Let's say I have a USB OTG A-device that has negotiated a role swap via HNP, i.e. it is providing VBUS while acting in the device (non-host) role for data.

More commonly USB devices do not provide VBUS and therefore can detect that they have been disconnected from the host when VBUS disappears. This is differentiated from a suspended state, where activity on the bus ceases but VBUS remains.

In the role swapped example, however, since the device is providing power it can't rely on the disappearance of VBUS to detect when the host is disconnected. The only other option is to detect when activity on the bus ceases, but then how can this be differentiated from a suspended state?

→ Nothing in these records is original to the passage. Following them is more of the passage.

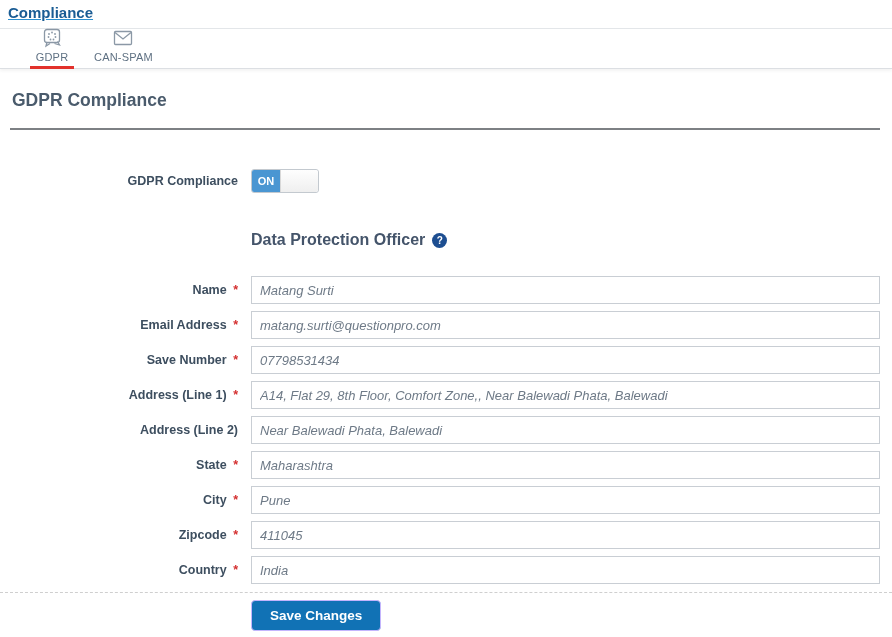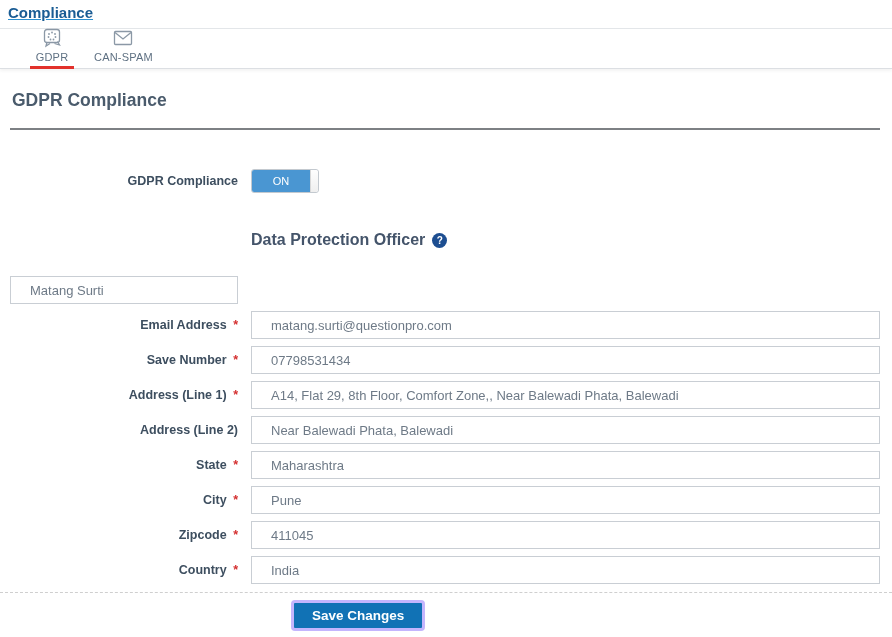"ON" .toggle-on { font-weight: normal -> bold; width: 58px -> 28px }
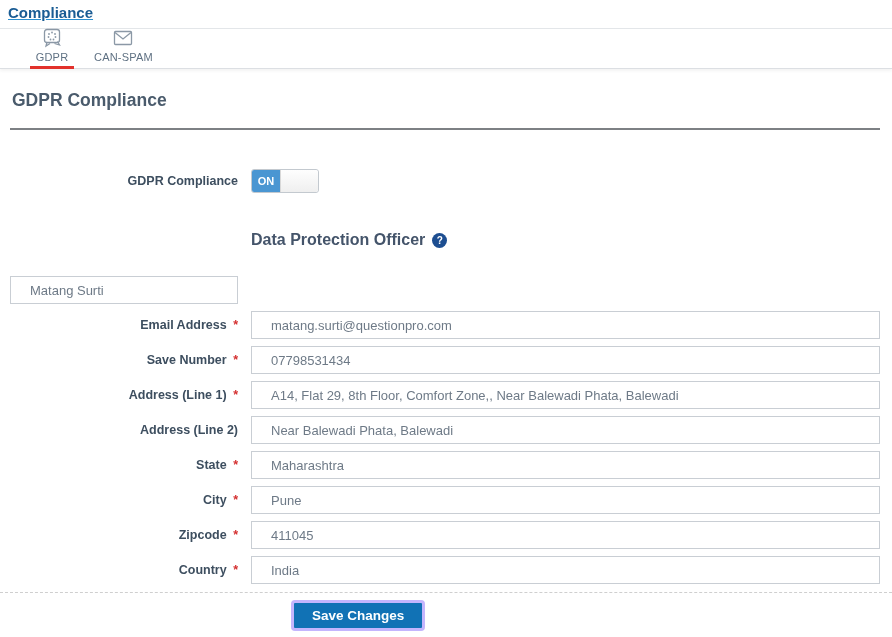"Name *" label.field-label { html: none -> <label><span>Name</span><span> *</span></label> }
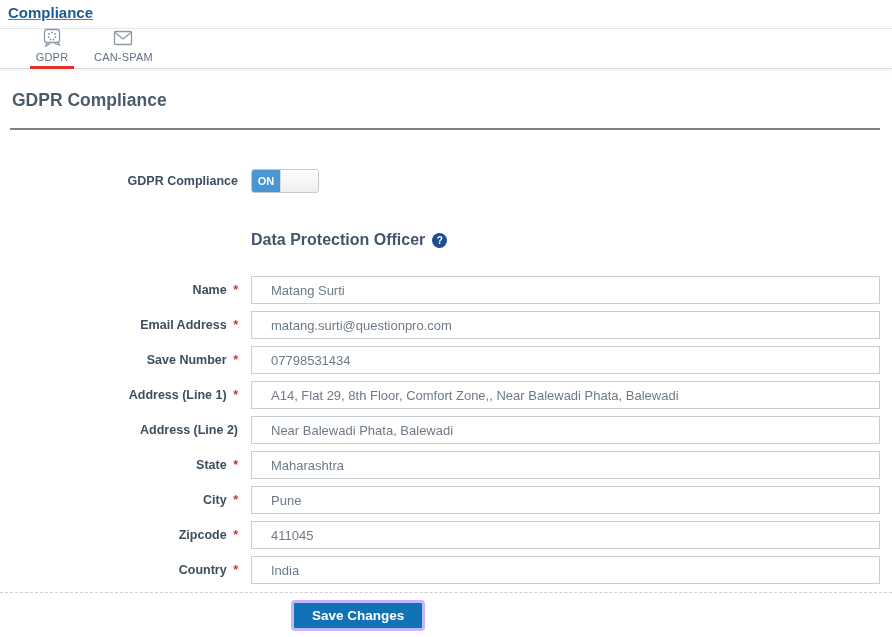"Matang Surti" .field-input { font-style: none -> italic; padding: 0 19px -> 0 8px }
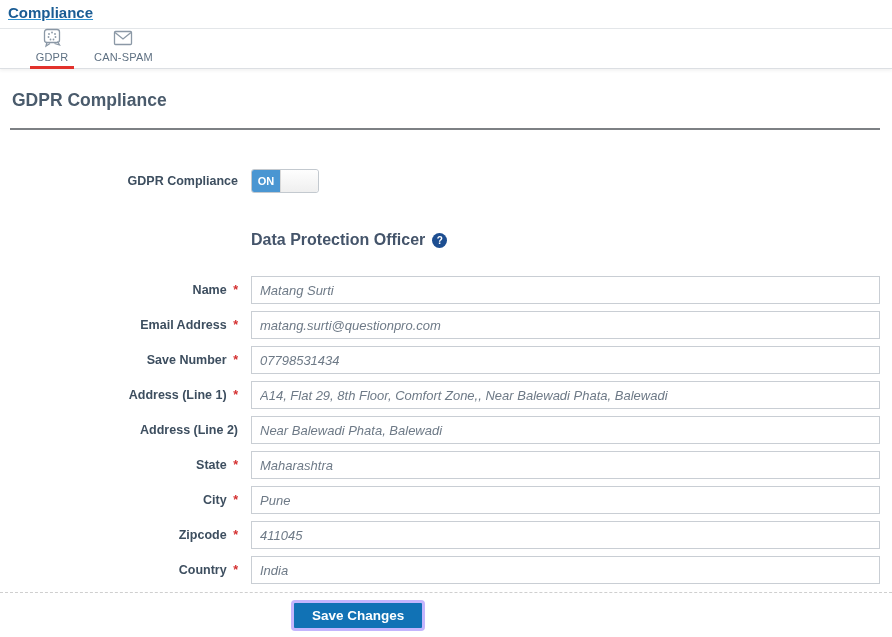"Save Changes" .save-btn { border: 3px solid #c4b5fd -> 1px solid #c4b5fd; margin-left: 40px -> none }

I'm obviously missing something.


  • \$\begingroup\$ Or perhaps in this case the host is simply not allowed to suspend? \$\endgroup\$
    – hyperspasm
    Commented May 21, 2021 at 16:20
  • 2
    \$\begingroup\$ There is HNP "polling mechanism", defined in Section 6.3. of OTG specs. \$\endgroup\$ Commented May 22, 2021 at 15:18

1 Answer 1


As Ale..chenski referenced in their comment, section 6.3 of the On-The-Go Supplement to the USB 2.0 Specification outlines the HNP Sequence of Events:

A) A-device finishes using bus and stops all bus activity, (i.e. suspends the bus).

B) B-device detects that bus is idle for more than TA_AIDL_BDIS min and begins HNP by turning off pull-up on D+. This allows the bus to discharge to the SE0 state. If the bus was operating in HS mode, the B- device will first enter the full-speed mode and turn on its D+ pull-up resistor for at least TB_FS_BDIS min before turning off its pull up to start the HNP sequence.

Note: After B-device enters the FS mode and turns on its pull-up resistor; it waits to see if the data line goes high. If the data line does not go high within TWTRSTHS (from Table 7-14 in USB 2.0 specification [USB2.0]), then the B-device shall start its HS chirp. Otherwise, if the D+ line does go high for at least TB_FS_BDIS min, then the B-device may start HNP.

C) The A-device detects the SE0 on the bus and recognizes this as a request from the B-device to become Host. The A-device responds by turning on its D+ pull-up within TA_BDIS_ACON max of first detecting the SE0 on the bus.

D) After waiting long enough to insure that the D+ line cannot be high due to the residual effect of the B- device pull-up, (see Section 5.1.9), the B-device sees that the D+ line is high and D- line is low, (i.e. J state). This indicates that the A-device has recognized the HNP request from the B-device. At this point, the B-device becomes Host and asserts bus reset to start using the bus. The B-device must assert the bus reset (SE0) within TB_ACON_BSE0 max of the time that the A-device turns on its pull-up.

E) When the B-device completes using the bus, it stops all bus activity. (Optionally, the B-device may turn on its D+ pull-up when a FS idle condition is detected on the bus.)

F) A-device detects lack of bus activity for more than TA_BIDL_ADIS min and turns off its D+ pull-up. Alternatively, if the A-device has no further need to communicate with the B-device, the A-device may turn off VBUS and end the session.

G) B-device turns on its pull-up.

H) After waiting long enough to insure that the D+ line cannot be high due to the residual effect of the A-device pull-up, (see Section 5.1.9), the A-device sees that the D+ line is high (and D- line is low) indicating that the B-device is signaling a connect and is ready to respond as a Peripheral. At this point, the A-device becomes Host and asserts bus reset to start using the bus.

When a B-device acting as a host suspends the bus (step E), this indicates that it is finished acting as a host. A disconnect could also be interpreted as step E, however, the occurrence of (or lack of) step G allows the A-device to differentiate between a suspend and a disconnect.

A B-device acting as a host will only suspend the bus when it is finished acting as a host.